O jornal Brasil de Fato publicou há poucos dias um texto meu que anuncia o Seminário Os 40 Anos da Lei de Anistia e o Legado das Ditaduras na América Latina, que será realizado no Centro Universitário Maria Antônia, da Universidade de São Paulo, de 26 a 28 de agosto. Em "40 anos da Lei de Anistia e as continuidades do autoritarismo", digo que "Este Seminário, um exemplo de esforço conjunto de militantes, movimentos e da academia, procurará, portanto, entender a relação das graves violações de direitos humanos cometidas durante a ditadura militar com as continuidades autoritárias do presente, que hoje ameaçam a democracia e os movimentos sociais."
Uma dessas continuidades está na questão dos desaparecidos, tanto no aspecto das vítimas da ditadura que não foram encontradas, tanto na permanência do crime de desaparecimento forçado no repertório de ação das forças do Estado.

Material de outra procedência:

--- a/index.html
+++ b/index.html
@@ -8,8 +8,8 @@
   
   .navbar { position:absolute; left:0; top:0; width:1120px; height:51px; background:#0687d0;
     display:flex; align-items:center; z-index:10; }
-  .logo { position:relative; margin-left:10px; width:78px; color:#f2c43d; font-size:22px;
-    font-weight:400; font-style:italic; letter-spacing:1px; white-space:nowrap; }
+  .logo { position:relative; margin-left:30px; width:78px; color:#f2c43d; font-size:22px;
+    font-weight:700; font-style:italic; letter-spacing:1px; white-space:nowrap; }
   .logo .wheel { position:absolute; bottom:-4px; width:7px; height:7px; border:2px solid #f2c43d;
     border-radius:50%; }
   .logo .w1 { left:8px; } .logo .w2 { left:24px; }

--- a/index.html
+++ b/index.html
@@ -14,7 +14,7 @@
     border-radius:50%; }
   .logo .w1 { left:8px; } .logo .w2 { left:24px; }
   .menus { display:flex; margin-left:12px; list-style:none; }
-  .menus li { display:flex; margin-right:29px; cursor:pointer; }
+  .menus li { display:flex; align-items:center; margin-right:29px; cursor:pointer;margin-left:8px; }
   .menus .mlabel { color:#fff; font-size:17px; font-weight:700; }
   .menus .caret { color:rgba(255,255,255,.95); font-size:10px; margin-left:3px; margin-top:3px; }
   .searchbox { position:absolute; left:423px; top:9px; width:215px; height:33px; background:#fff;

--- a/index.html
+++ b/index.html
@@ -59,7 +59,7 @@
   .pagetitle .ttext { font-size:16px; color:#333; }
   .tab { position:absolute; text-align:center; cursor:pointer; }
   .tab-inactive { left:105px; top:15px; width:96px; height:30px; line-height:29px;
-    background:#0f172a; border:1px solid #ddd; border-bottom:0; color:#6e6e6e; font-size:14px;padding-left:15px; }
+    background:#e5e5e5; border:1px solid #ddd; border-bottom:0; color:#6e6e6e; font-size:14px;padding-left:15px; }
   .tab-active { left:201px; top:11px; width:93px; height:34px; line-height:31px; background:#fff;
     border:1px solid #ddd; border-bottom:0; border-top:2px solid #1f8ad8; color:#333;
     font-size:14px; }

O problema foi percebido já com a aprovação da lei n. 6683, de 28 de agosto de 1979, a lei de anistia. Três anos após, Suzana Lisboa, viúva de Luiz Eurico Tejera Lisboa, um dos poucos desaparecidos da ditadura cujos restos mortais haviam sido encontrados (eles foram escondidos na Vala de Perus), deu entrevista a Rádio Capital sobre a Semana Mundial do Preso Desaparecido, que ocorreria entre 25 e 31 de maio de 1982.

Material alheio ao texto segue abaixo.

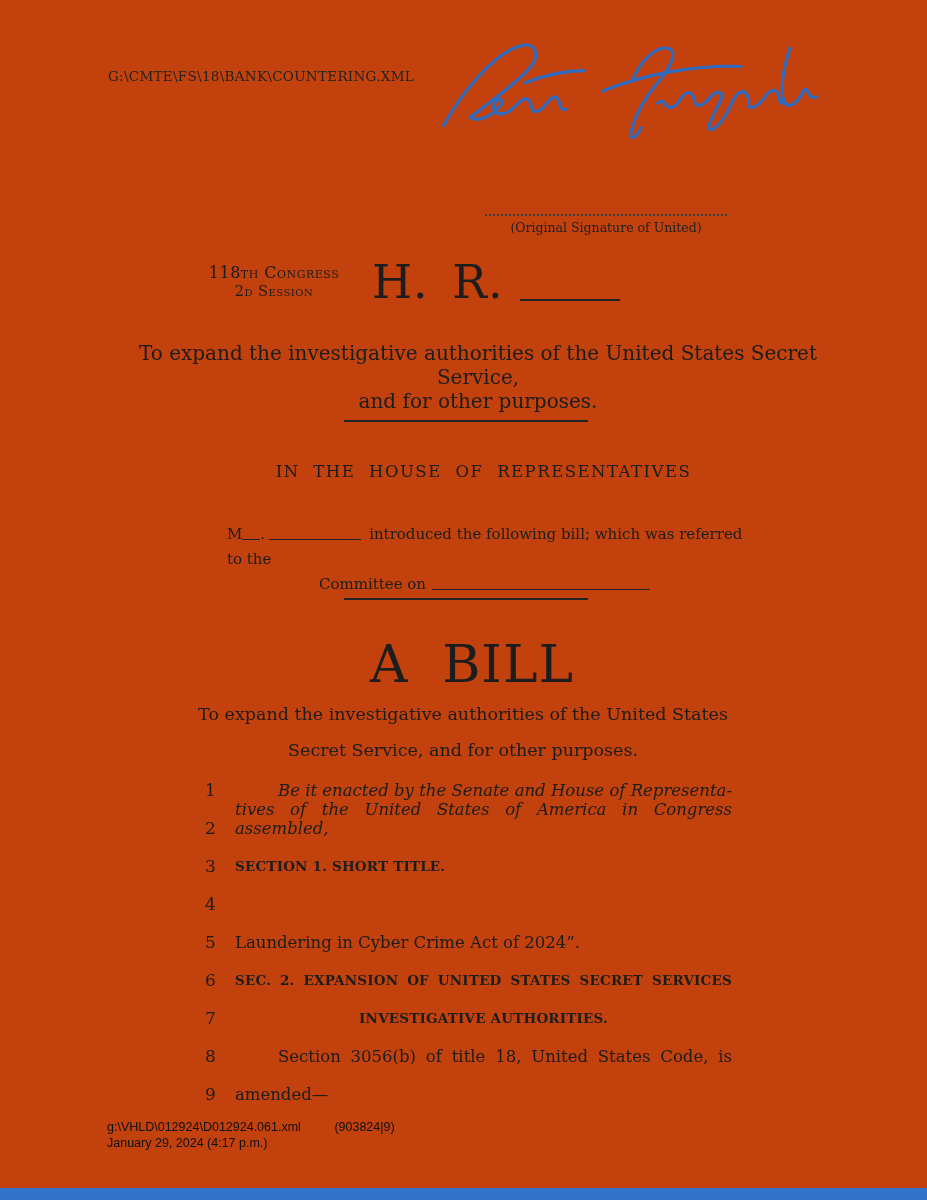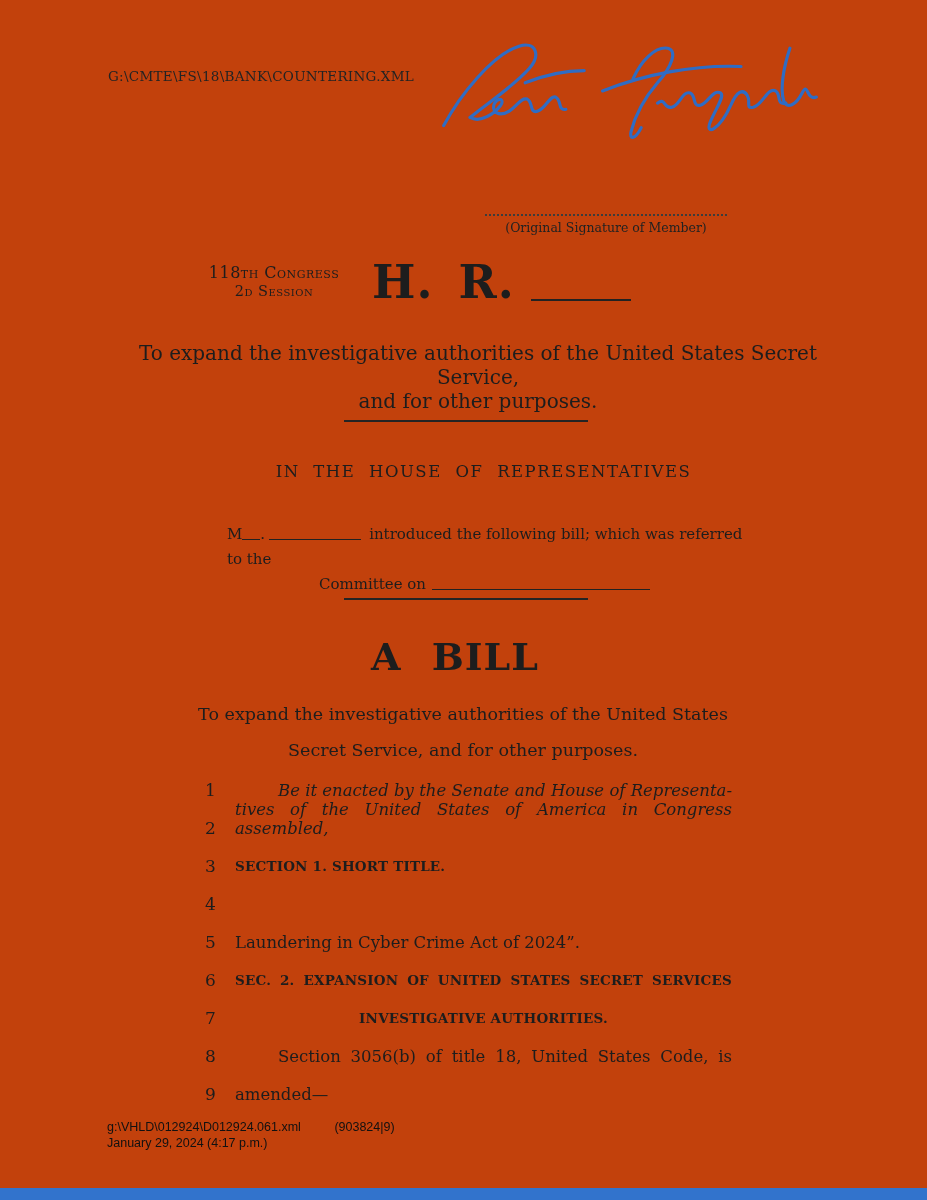--- a/index.html
+++ b/index.html
@@ -81,7 +81,7 @@
 
   <div class="sig-line-wrap">
     <div class="sig-dotted"></div>
-    <div class="sig-caption">(Original Signature of Member)</div>
+    <div class="sig-caption">(Original Signature of United)</div>
   </div>
 
   <div class="congress-block">

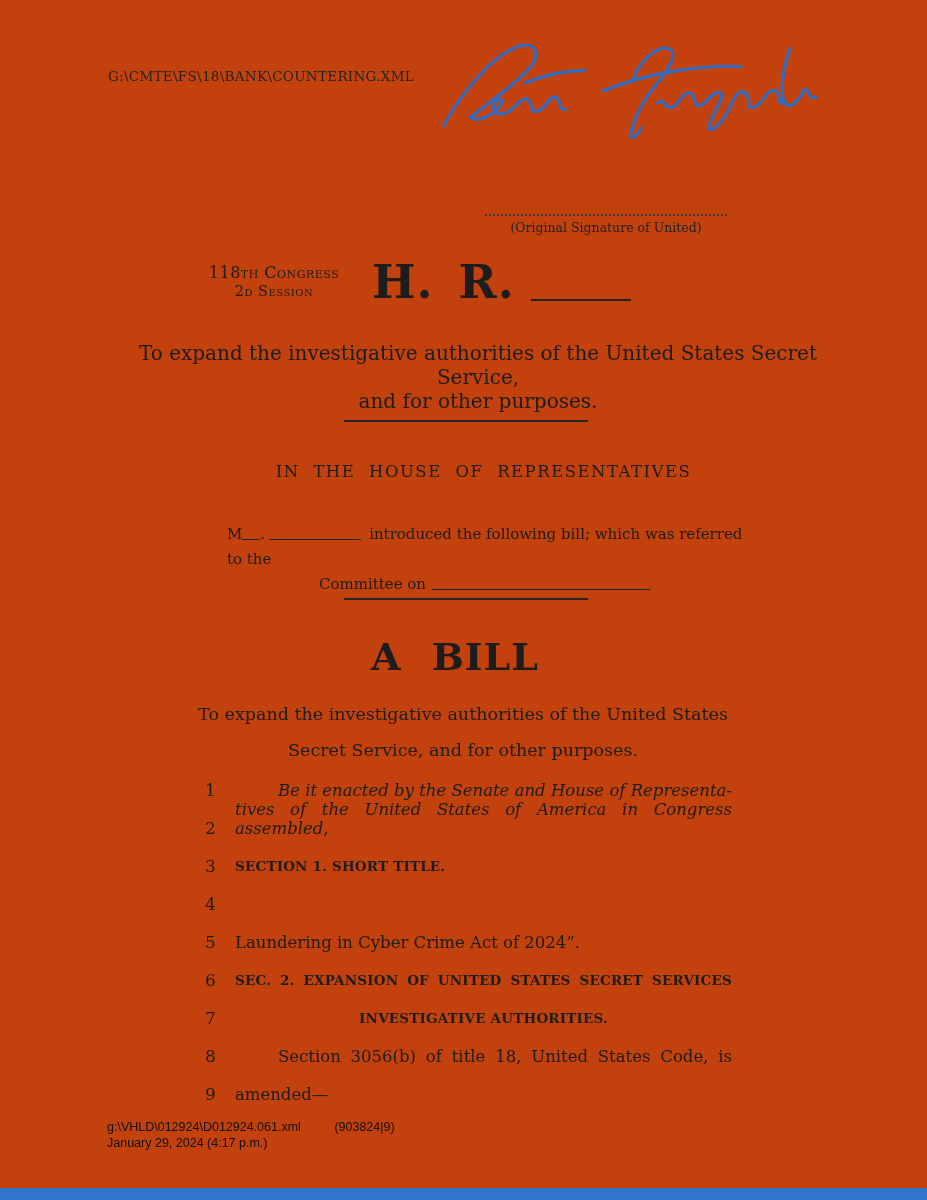--- a/index.html
+++ b/index.html
@@ -21,7 +21,7 @@
   .session-line{font-size:14.5px;font-variant:small-caps;letter-spacing:.5px;}
   
   .hr-block{position:absolute;left:372px;top:256px;display:flex;align-items:flex-end;}
-  .hr-label{font-size:46px;font-weight:bold;letter-spacing:1px;word-spacing:8px;line-height:52px;}
+  .hr-label{font-size:46px;font-weight:normal;letter-spacing:1px;word-spacing:8px;line-height:52px;}
   .hr-blank{width:100px;border-bottom:2px solid #222;margin-left:16px;margin-bottom:7px;}
   
   .purpose-short{position:absolute;left:132px;top:341px;width:692px;text-align:center;font-size:20px;line-height:24px;}

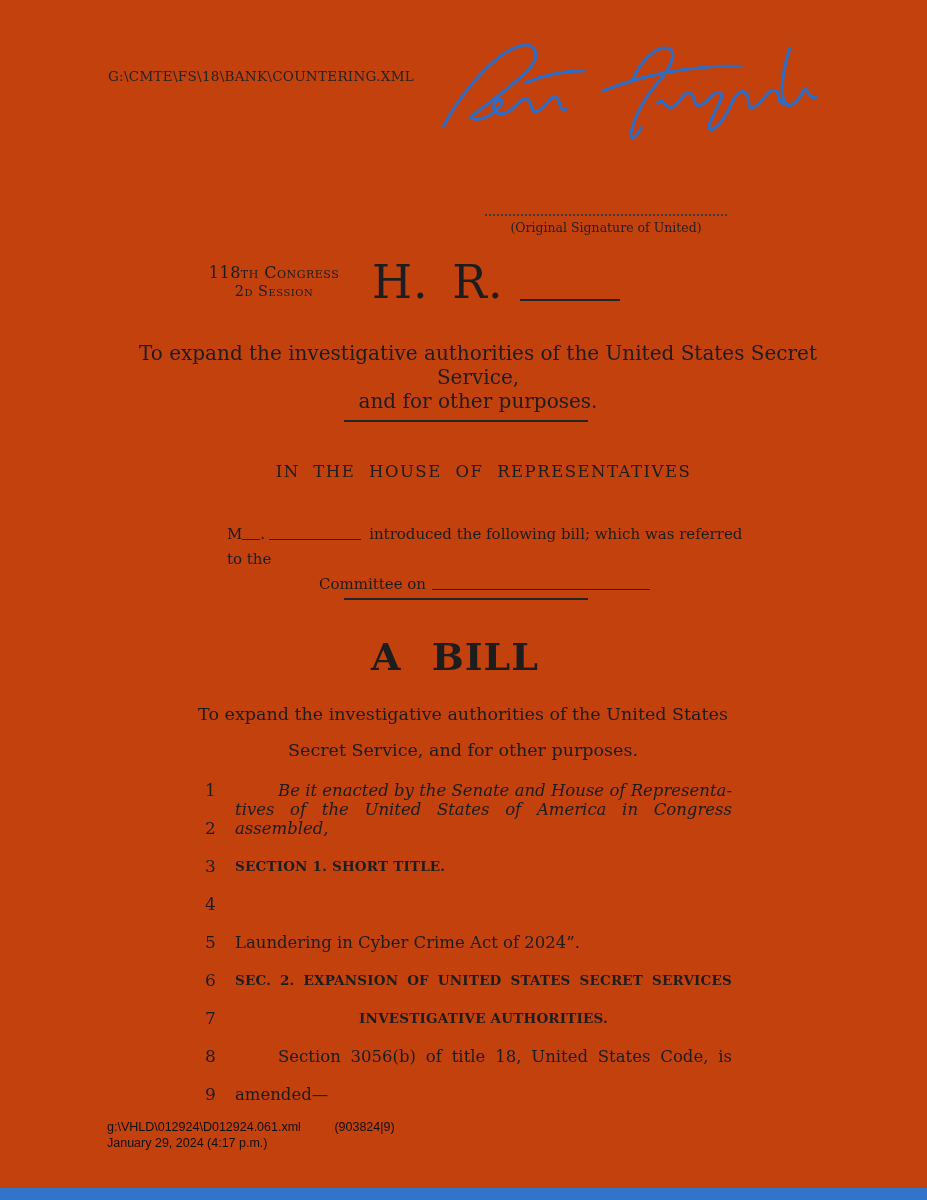--- a/index.html
+++ b/index.html
@@ -38,8 +38,8 @@
   .intro-line2{padding-left:92px;}
   .blank-committee{width:218px;margin-left:6px;}
   
-  .a-bill{position:absolute;left:0;top:634px;width:910px;text-align:center;
-    font-size:38px;font-weight:bold;letter-spacing:1px;word-spacing:16px;}
+  .a-bill{position:absolute;left:17px;top:634px;width:910px;text-align:center;
+    font-size:52px;font-weight:normal;letter-spacing:1px;word-spacing:16px;}
   
   .purpose-long{position:absolute;left:143px;top:696px;width:640px;text-align:center;
     font-size:17.5px;line-height:36px;}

Como se tratava de assunto de segurança nacional para o governo, o DEOPS/SP fez a transcrição da entrevista (o documento, como outros aqui reproduzidos, estão no acervo DEOPS/SP do Arquivo Público do Estado de São Paulo).
Trata-se de uma situação que não foi resolvida pela lei de anistia. O que Suzana Lisboa declarou na entrevista, que "A barreira no encontro dos desaparecidos está no próprio governo, que é o responsável pelos desaparecimentos e não quer assumir que foi responsável pelos assassinatos.", continua a valer para os desaparecidos da democracia e, mesmo com o relatório da Comissão Nacional da Verdade, voltou a ser plenamente vigente com o governo Bolsonaro, que, incorrendo em crime de responsabilidade, tem espalhado notícias falsas sobre os que foram atingidos pela repressão, seja os mortos, como Fernando Santa Cruz, seja os vivos, como Miriam Leitão (os ataques à imprensa têm sido uma constante deste governo) e Dilma Rousseff.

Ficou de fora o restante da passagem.